• [Data provided]
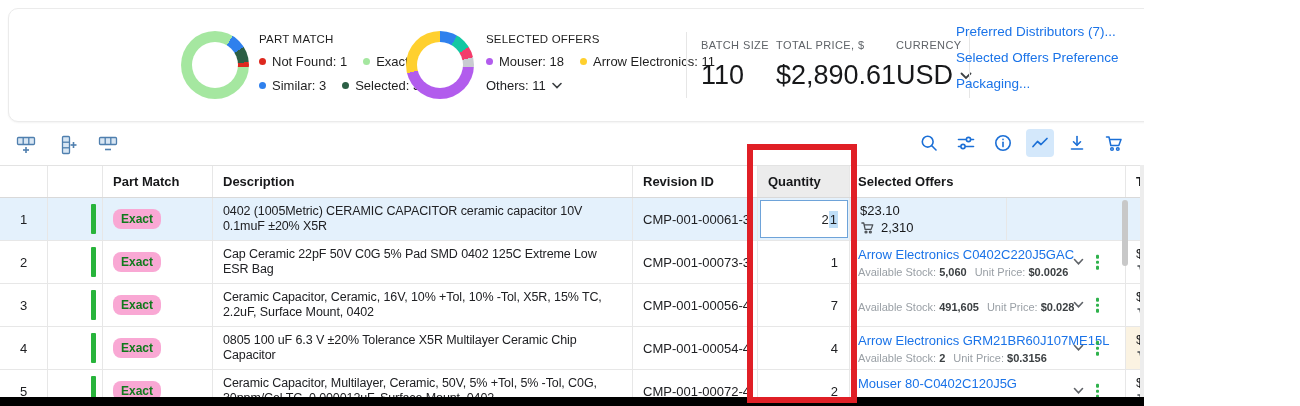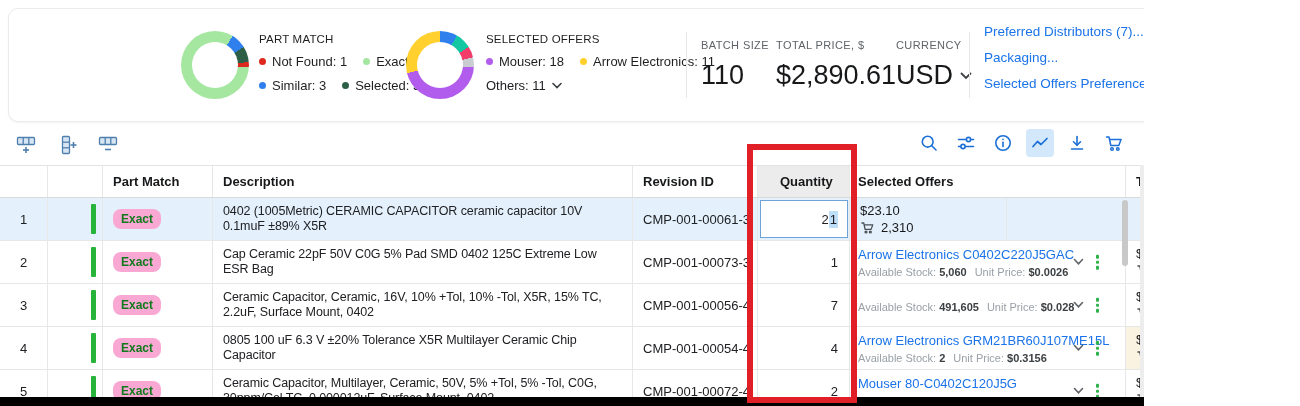"Preferred Distributors (7)..." .links { left: 975px -> 947px }
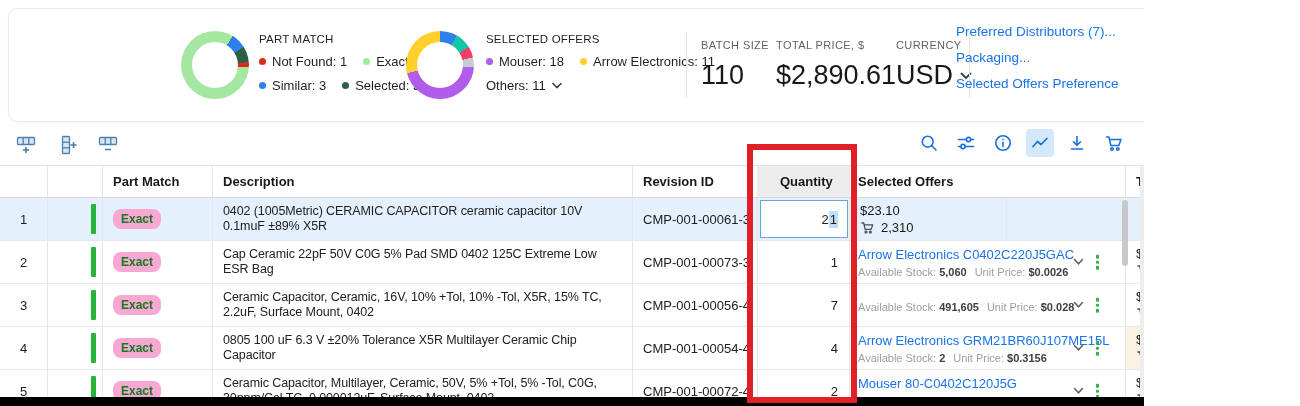"Packaging..." a.hlink { order: before "Selected Offers Preference" -> after "Selected Offers Preference" }
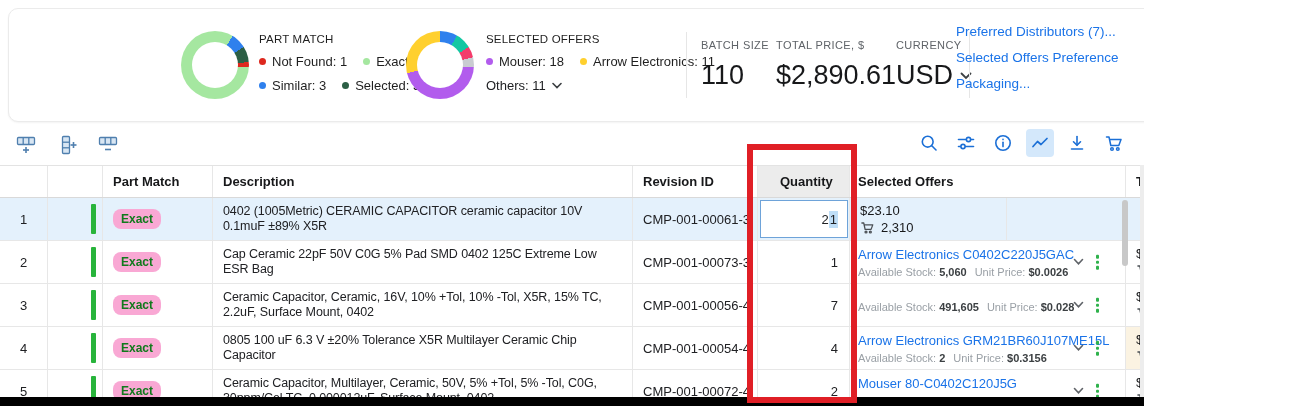"Quantity" .th.c-qty { padding-left: 22px -> 10px }
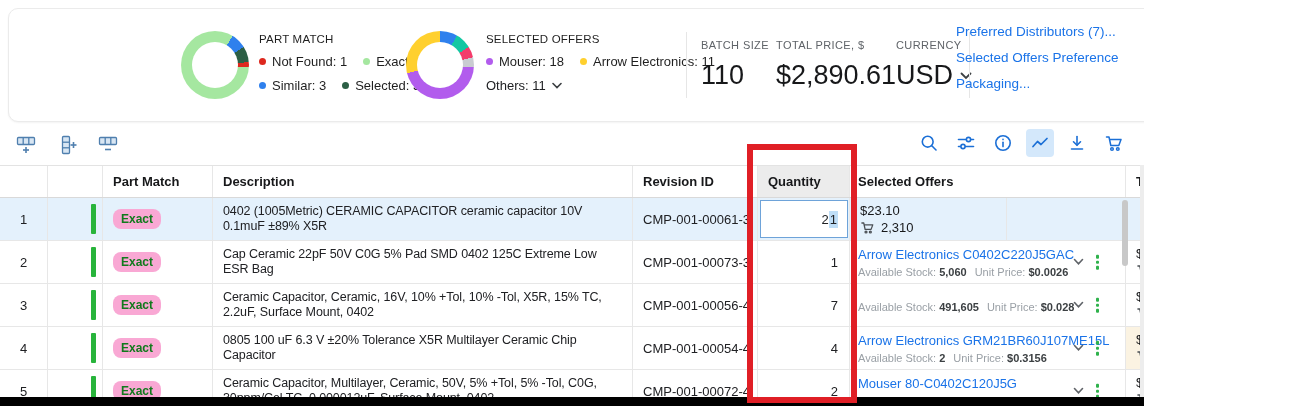"0402 (1005Metric) CERAMIC CAPACITOR" span { text: 89% -> 20% }
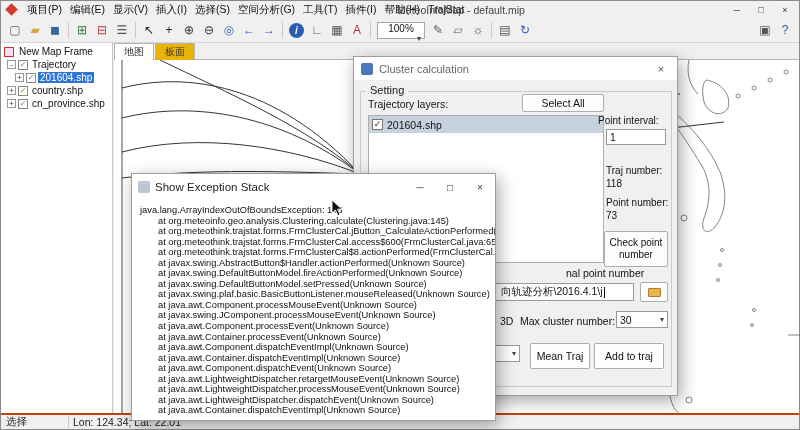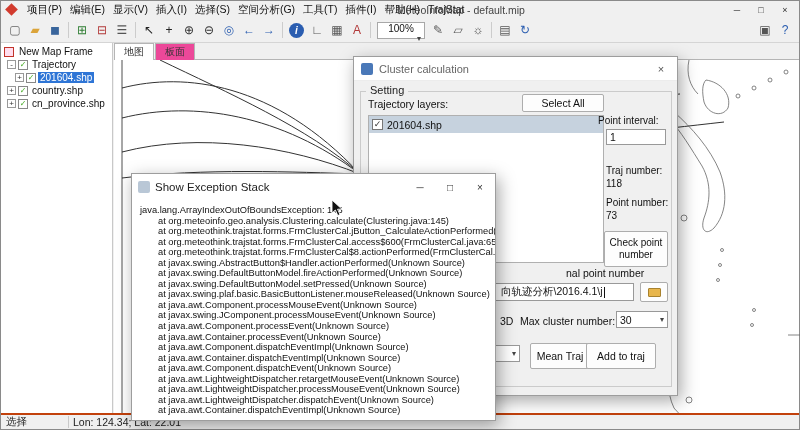"板面" .tab { background: #ec4899 -> #eab308 }
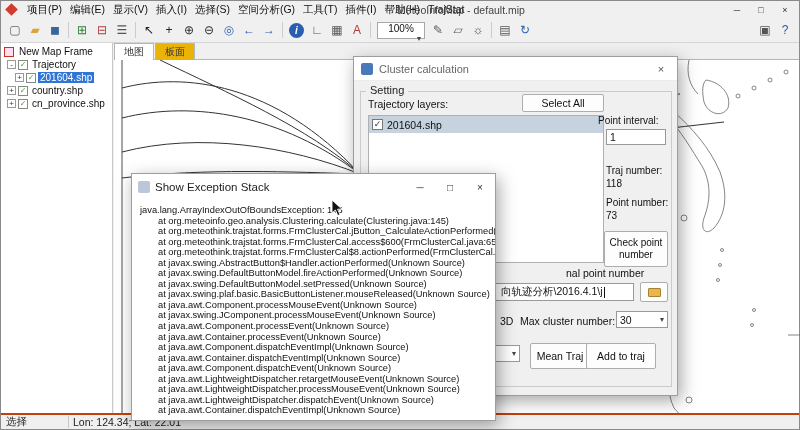"Add to traj" div.btn { left: 232px -> 240px }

• [Activity]
Take the entries above and restate them word for word, minus their images.

• [Solution]
"Preferred Distributors (7)..." .links { left: 975px -> 947px }
"Packaging..." a.hlink { order: before "Selected Offers Preference" -> after "Selected Offers Preference" }
"Quantity" .th.c-qty { padding-left: 22px -> 10px }
"0402 (1005Metric) CERAMIC CAPACITOR" span { text: 89% -> 20% }
"板面" .tab { background: #ec4899 -> #eab308 }
"Add to traj" div.btn { left: 232px -> 240px }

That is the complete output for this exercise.